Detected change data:
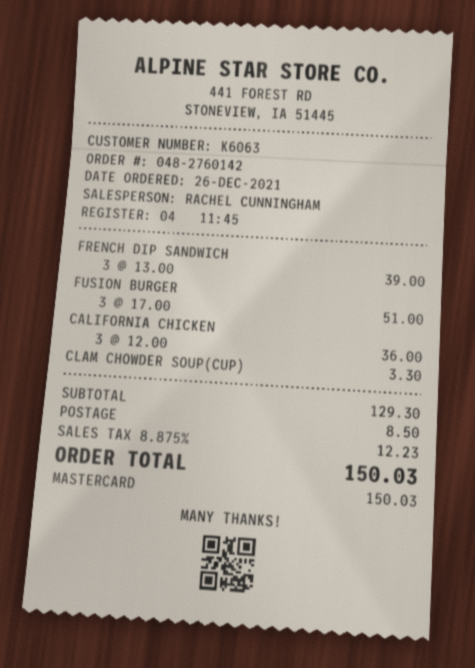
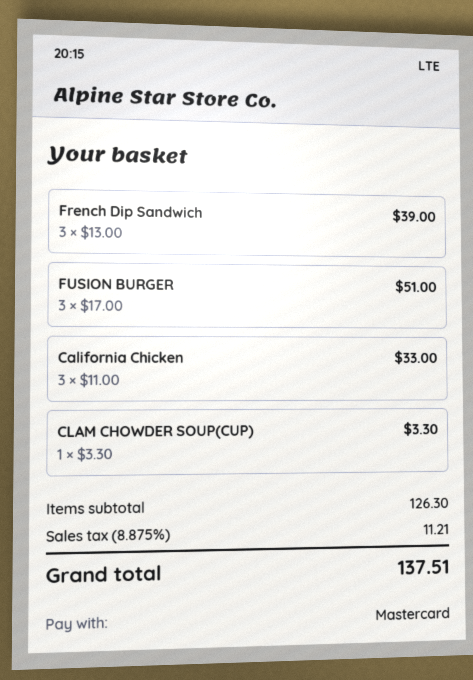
CALIFORNIA CHICKEN: 3 x 12.00 = 36.00 -> 3 x 11.00 = 33.00
subtotal: 129.30 -> 126.30
shipping: 8.50 -> none
tax: 8.875% = 12.23 -> 8.875% = 11.21
total: 150.03 -> 137.51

Task: What comes back should match the records exactly, minus any pictures.

Your solution:
CALIFORNIA CHICKEN: 3 x 12.00 = 36.00 -> 3 x 11.00 = 33.00
subtotal: 129.30 -> 126.30
shipping: 8.50 -> none
tax: 8.875% = 12.23 -> 8.875% = 11.21
total: 150.03 -> 137.51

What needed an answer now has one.